To this end, I've written some Python code using Tensorflow (here) that fakes some port data. Some of the fakes are clearly the result of a port scan, others are just random connections. Can a convolutional neural network (CNN) spot the difference?
Fake data look like this:
Graphical representation of network connection activity |
Realistically, nefarious actors only scan a subset of ports (typically those below 1024). I'll make the fake data more sophisticated later.
A brief introduction to CNNs
"The big idea behind convolutional neural networks is that a local understanding of an image is good enough. As a consequence, the practical benefit is that fewer parameters greatly improve the time it takes to learn as well as lessens the amount of data required to train the model." [2]

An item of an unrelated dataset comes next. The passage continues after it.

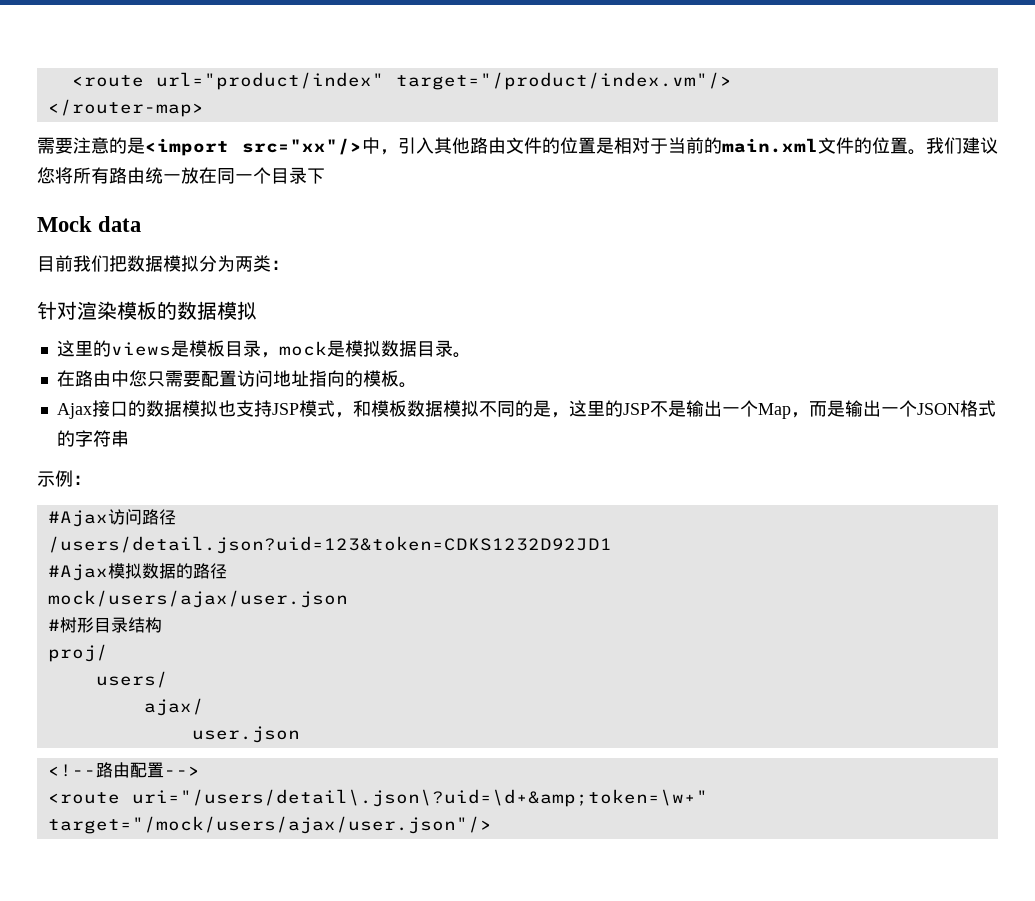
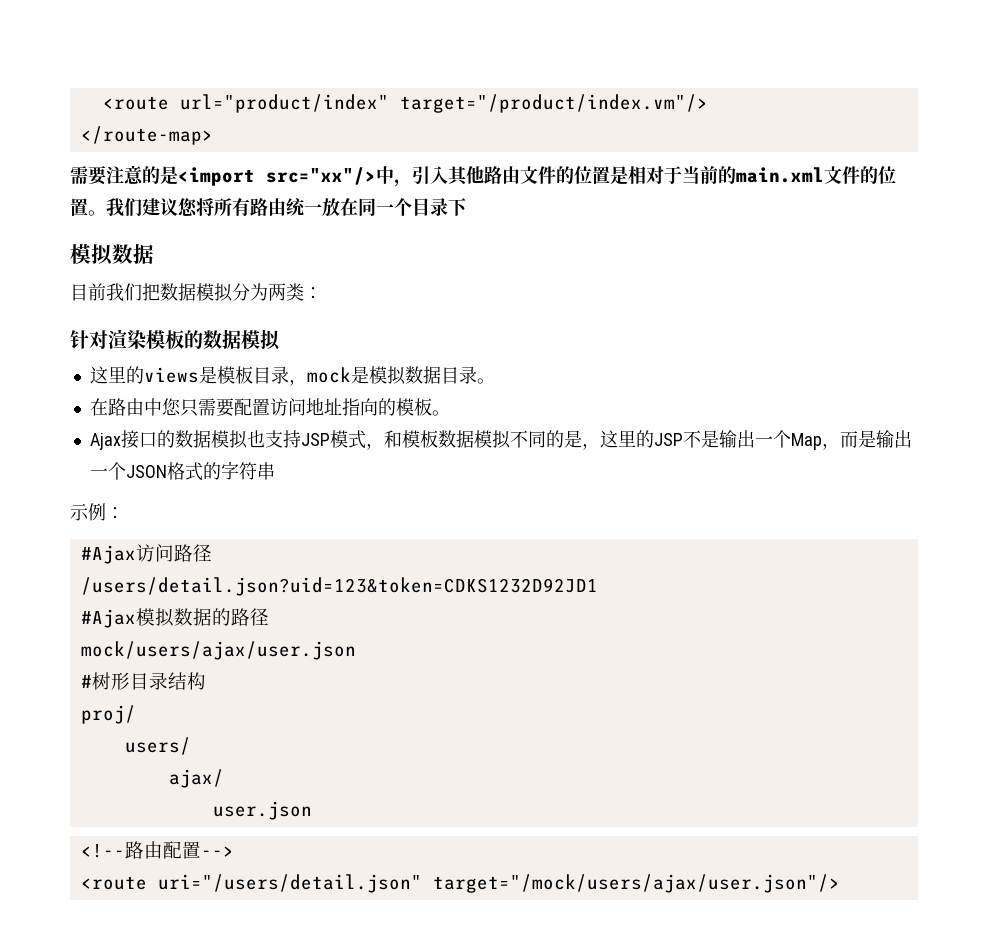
[47,99,204,117] </router-map> -> [80,126,213,145] </route-map>
[37,216,142,232] Mock data -> [70,244,154,265] 模拟数据
[131,789,708,807] uri="/users/detail\.json\?uid=\d+&amp;token=\w+" -> [157,874,422,893] uri="/users/detail.json"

"Pooling layers are commonly inserted between successive convolutional layers. We want to follow convolutional layers with pooling layers to progressively reduce the spatial size (width and height) of the data representation. Pooling layers reduce the data representation progressively over the network and help control overfitting. The pooling layer operates independently on every depth slice of the output." [1]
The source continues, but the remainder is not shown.